(Data items)
· · · · ·
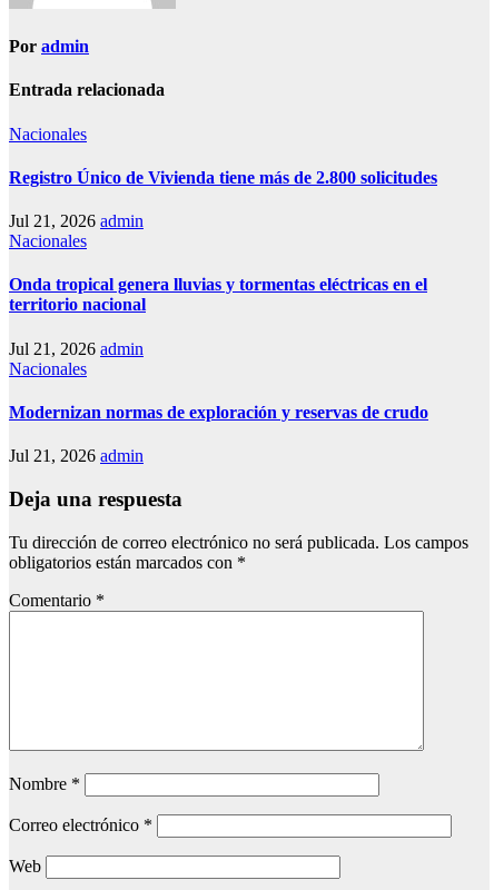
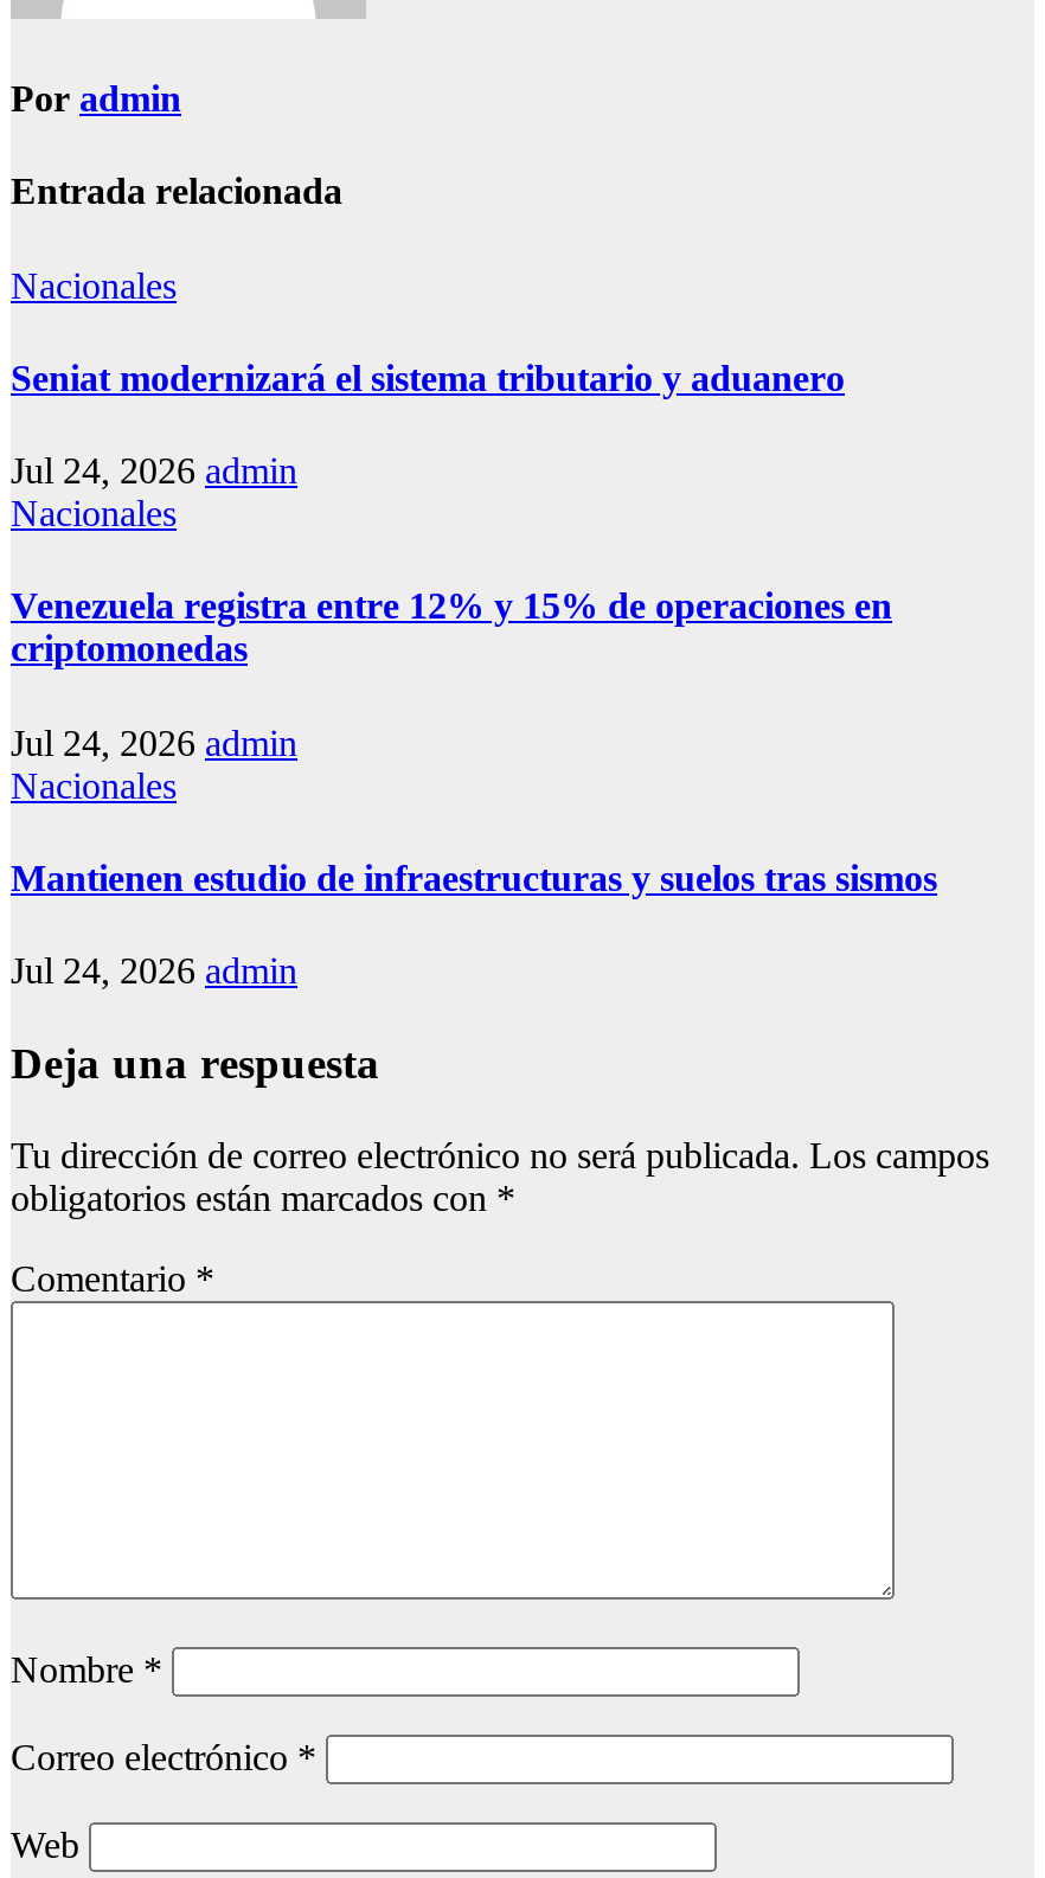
[9,168,437,187] Registro Único de Vivienda tiene más de 2.800 solicitudes -> [11,358,845,398] Seniat modernizará el sistema tributario y aduanero
[9,212,144,231] Jul 21, 2026 admin -> [11,451,297,491] Jul 24, 2026 admin
[9,275,427,314] Onda tropical genera lluvias y tormentas eléctricas en el | territorio nacional -> [11,587,892,669] Venezuela registra entre 12% y 15% de operaciones en | criptomonedas
[9,339,144,358] Jul 21, 2026 admin -> [11,722,297,762] Jul 24, 2026 admin
[9,403,428,422] Modernizan normas de exploración y reservas de crudo -> [11,858,937,898] Mantienen estudio de infraestructuras y suelos tras sismos
[9,446,144,465] Jul 21, 2026 admin -> [11,951,297,991] Jul 24, 2026 admin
· · · · ·
> Task goal: Lines with the word "admin" in them should be copied from the preceding records.

> Solution for this task:
[9,212,144,231] Jul 21, 2026 admin -> [11,451,297,491] Jul 24, 2026 admin
[9,339,144,358] Jul 21, 2026 admin -> [11,722,297,762] Jul 24, 2026 admin
[9,446,144,465] Jul 21, 2026 admin -> [11,951,297,991] Jul 24, 2026 admin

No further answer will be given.